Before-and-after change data
================
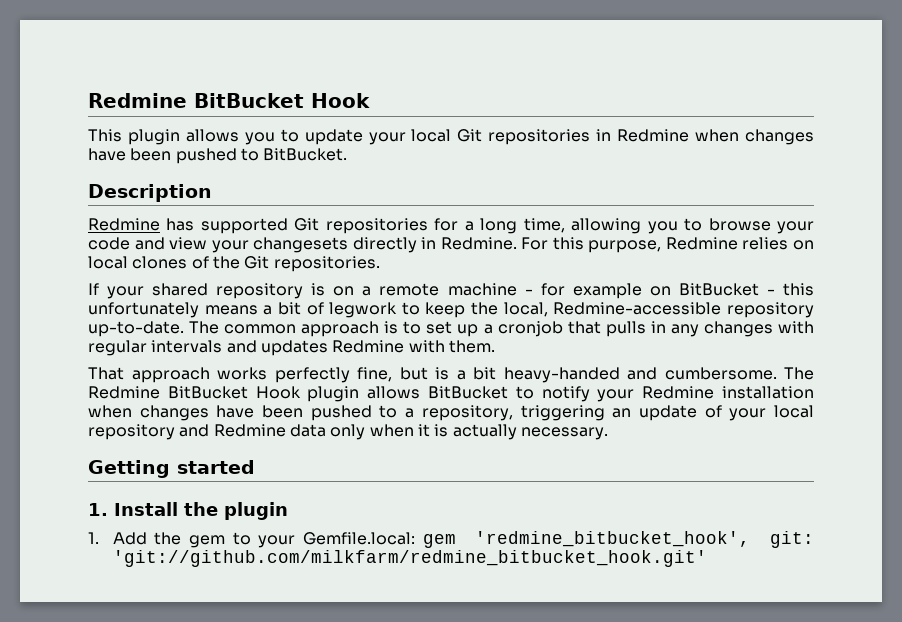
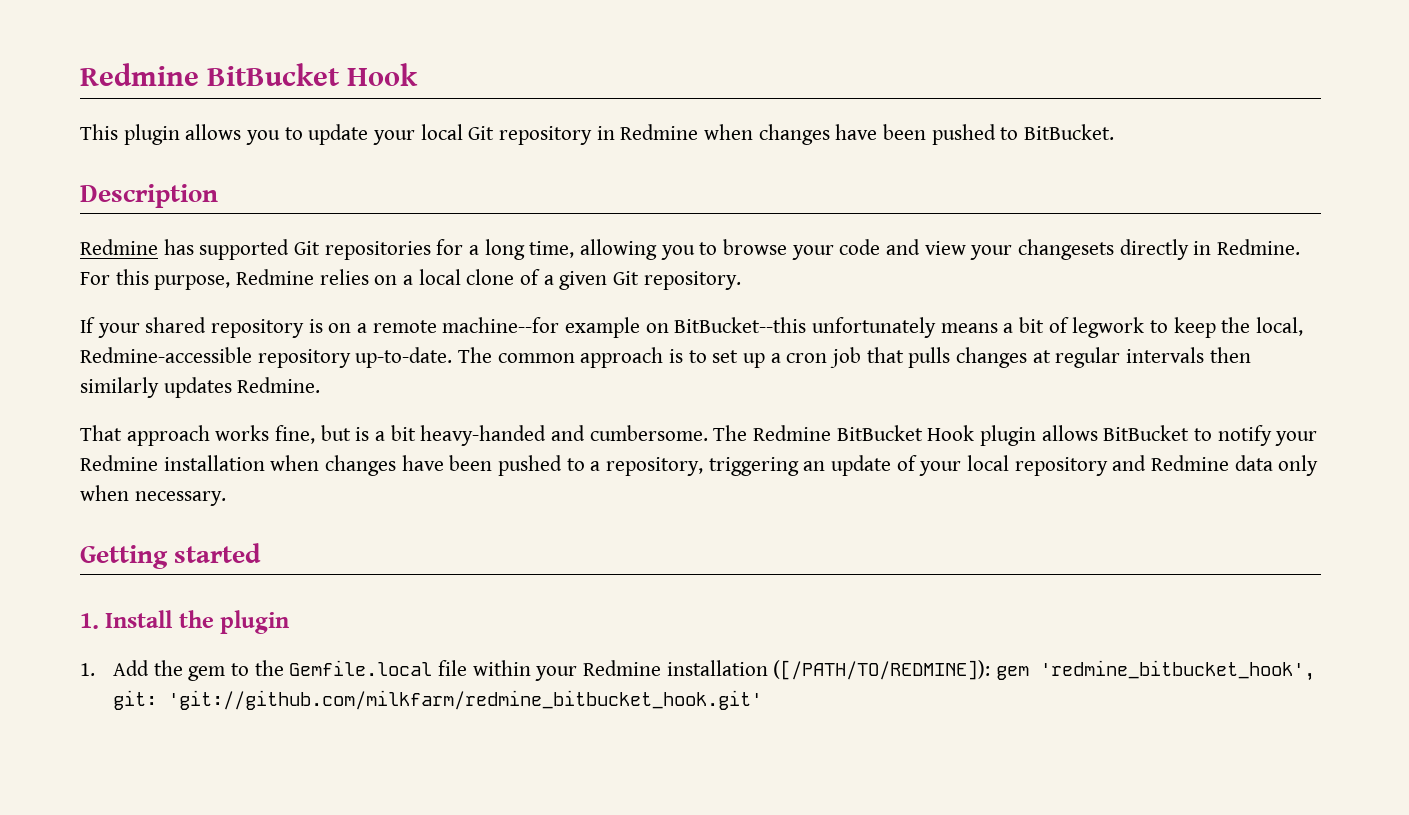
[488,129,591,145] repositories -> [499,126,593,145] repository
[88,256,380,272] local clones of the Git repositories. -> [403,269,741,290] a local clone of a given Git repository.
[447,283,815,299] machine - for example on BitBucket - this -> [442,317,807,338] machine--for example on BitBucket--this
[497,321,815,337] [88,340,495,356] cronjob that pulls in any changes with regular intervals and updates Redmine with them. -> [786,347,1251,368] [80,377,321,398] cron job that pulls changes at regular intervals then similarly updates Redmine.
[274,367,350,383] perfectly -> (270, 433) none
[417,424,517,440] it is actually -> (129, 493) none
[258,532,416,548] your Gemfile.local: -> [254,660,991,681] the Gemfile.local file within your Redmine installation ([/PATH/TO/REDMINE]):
================
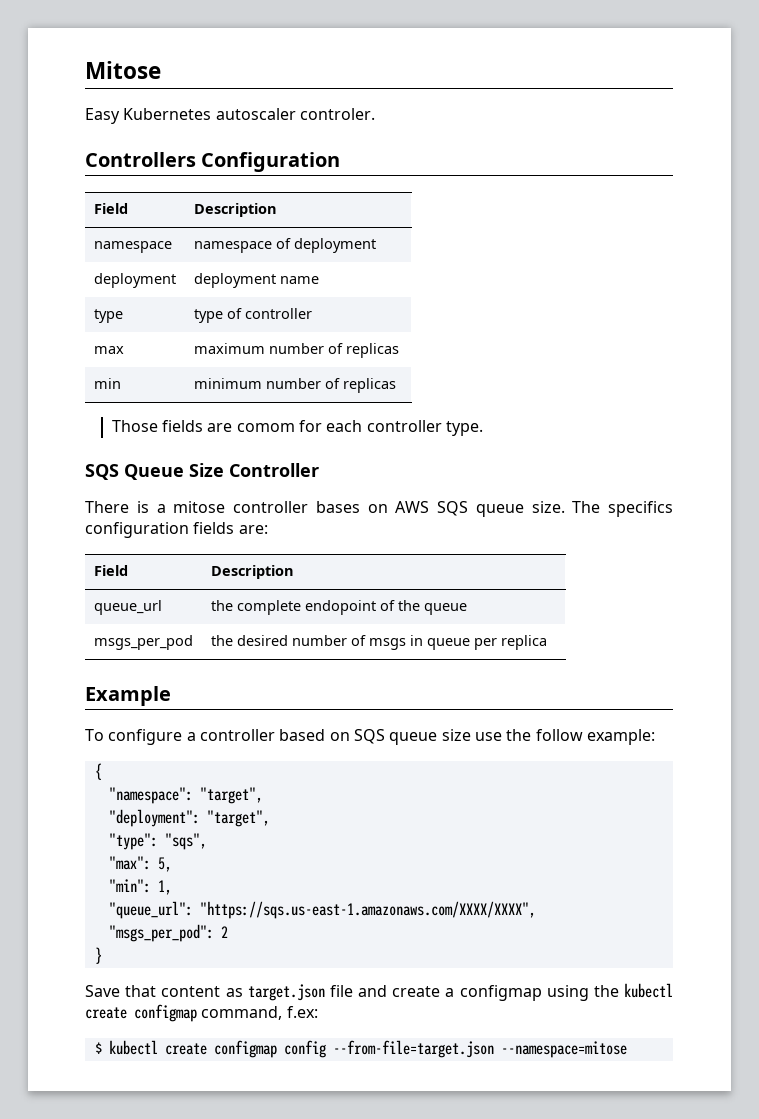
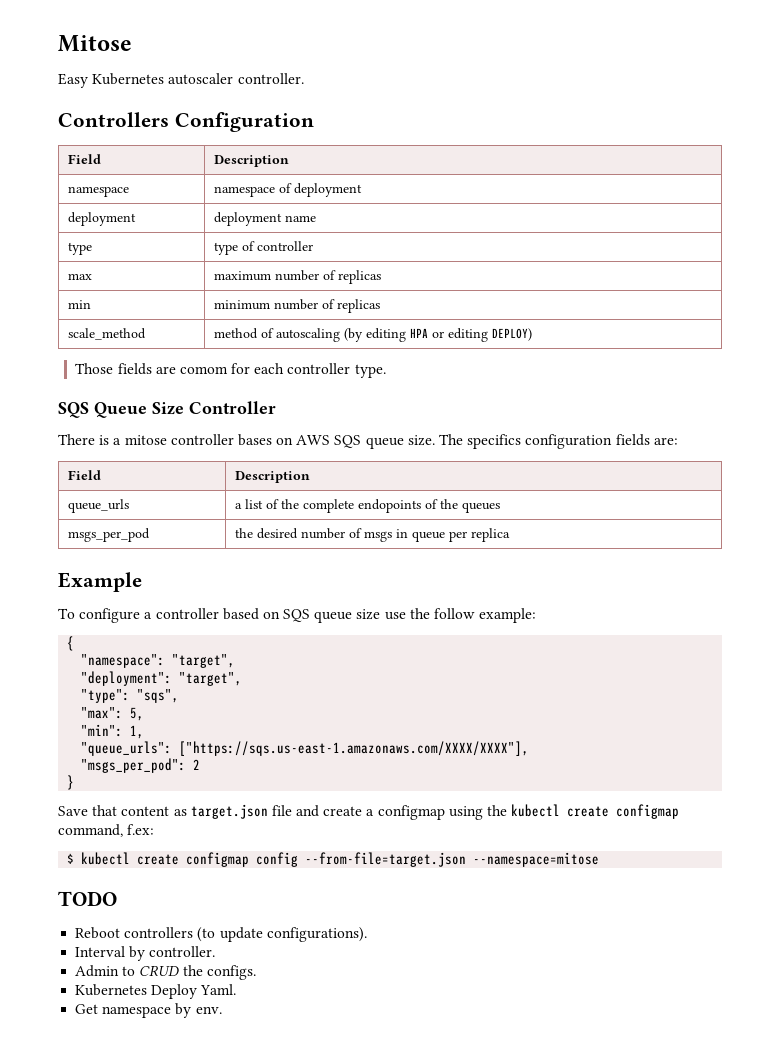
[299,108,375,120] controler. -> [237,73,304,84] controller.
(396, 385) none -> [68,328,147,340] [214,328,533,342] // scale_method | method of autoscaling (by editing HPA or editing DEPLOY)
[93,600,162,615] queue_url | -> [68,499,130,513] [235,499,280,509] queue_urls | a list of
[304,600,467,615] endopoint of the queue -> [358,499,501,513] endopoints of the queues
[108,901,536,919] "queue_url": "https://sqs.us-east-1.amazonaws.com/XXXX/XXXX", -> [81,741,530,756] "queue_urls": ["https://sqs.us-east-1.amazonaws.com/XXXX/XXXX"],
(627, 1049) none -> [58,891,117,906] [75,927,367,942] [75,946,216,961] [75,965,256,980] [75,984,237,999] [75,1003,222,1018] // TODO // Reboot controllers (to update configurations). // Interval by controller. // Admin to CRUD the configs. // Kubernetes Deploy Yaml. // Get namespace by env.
================
WORK INSTRUCTION: Would you print, exactly as written, every line above from the one holding "[488,129,591,145] repositories ->" through the one holding "[258,532,416,548] your Gemfile.local: ->", with both included and no other lines?

EXERCISE ANSWER:
[488,129,591,145] repositories -> [499,126,593,145] repository
[88,256,380,272] local clones of the Git repositories. -> [403,269,741,290] a local clone of a given Git repository.
[447,283,815,299] machine - for example on BitBucket - this -> [442,317,807,338] machine--for example on BitBucket--this
[497,321,815,337] [88,340,495,356] cronjob that pulls in any changes with regular intervals and updates Redmine with them. -> [786,347,1251,368] [80,377,321,398] cron job that pulls changes at regular intervals then similarly updates Redmine.
[274,367,350,383] perfectly -> (270, 433) none
[417,424,517,440] it is actually -> (129, 493) none
[258,532,416,548] your Gemfile.local: -> [254,660,991,681] the Gemfile.local file within your Redmine installation ([/PATH/TO/REDMINE]):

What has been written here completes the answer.